AMB accelerates your training process by giving you a starting point way ahead of the game. When you import your data, the Automatic Model Builder tool will generate a prediction model that pre-labels your data immediately. Not having to train your model from scratch on basic feature extraction layers, such as differentiating the foreground from the background or understanding object edges, reduces the total amount of time that you have to spend in the iterative labeling and training process so that you can get your model up and running faster.
By having a model make an initial prediction, you can quantify and visualize the initial accuracy of your model and spend your time and budget more effectively by skipping the work of initial training and jumping right into fine-tuning. Your model will correctly process the obvious use cases of your data set, alleviating your domain experts from rudimentary labeling, and freeing up their time for the more complicated or ambiguous cases. Being able to visualize how your model is interpreting your data during training will help you make the corrections you need to get the outcome you want. For more information on how to ensure high-quality training data check out our article It All Boils Down to Training Data.
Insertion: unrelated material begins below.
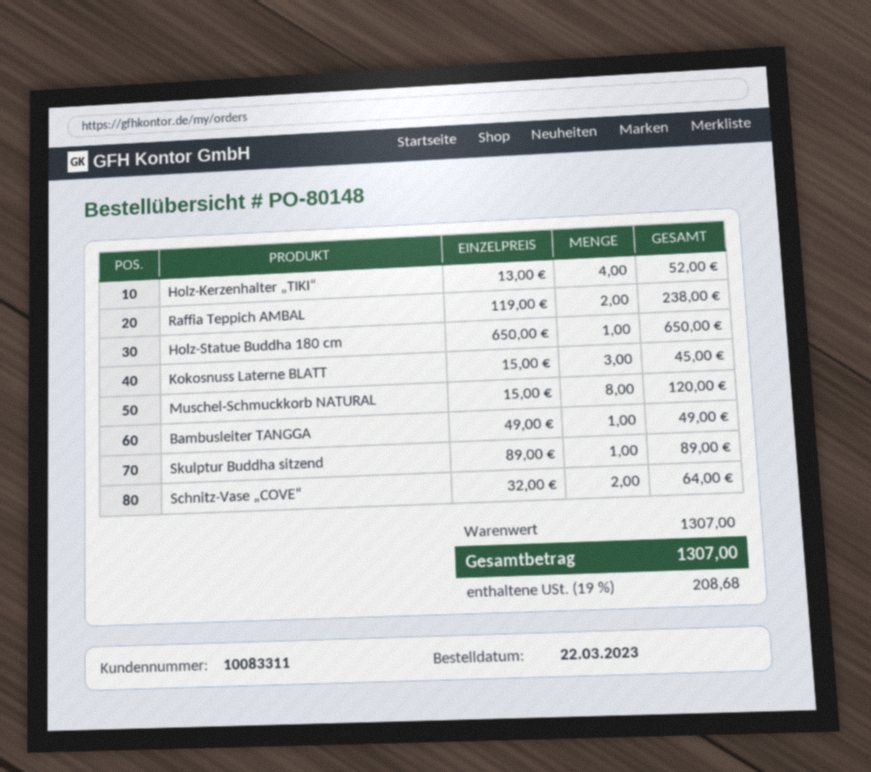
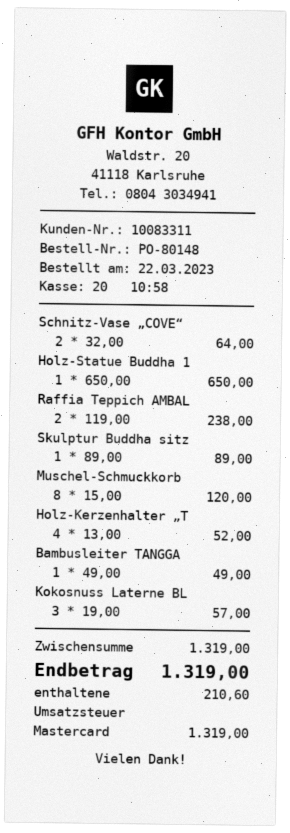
Kokosnuss Laterne BLATT: 3 x 15.00 = 45.00 -> 3 x 19.00 = 57.00
subtotal: 1307.00 -> 1319.00
tax: 208.68 -> 210.60
total: 1307.00 -> 1319.00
We are releasing AMB with “Single Shot Multibox Detector (SSD) with MobileNet” for visual object segmentation. This is just the beginning. Stay tuned as we extend our AMB feature to incorporate more pre-trained cutting-edge models from Tensorflow detection model zoo.
In conclusion, you can apply this Automatic Model Builder tool to your business in under a day and without writing any code. It took us only 2–3 hours to get our AI to identify pumpkins at 66% accuracy. With a bit more time and whole lot more data, you can quickly train your AI to have an extremely accurate outcome. Whether you are trying to identify tumors or have your self-driving car recognize barriers, Labelbox’s AMB feature will save you time and money by automatically transferring learning from pre-trained state-of-the-art models to your business application.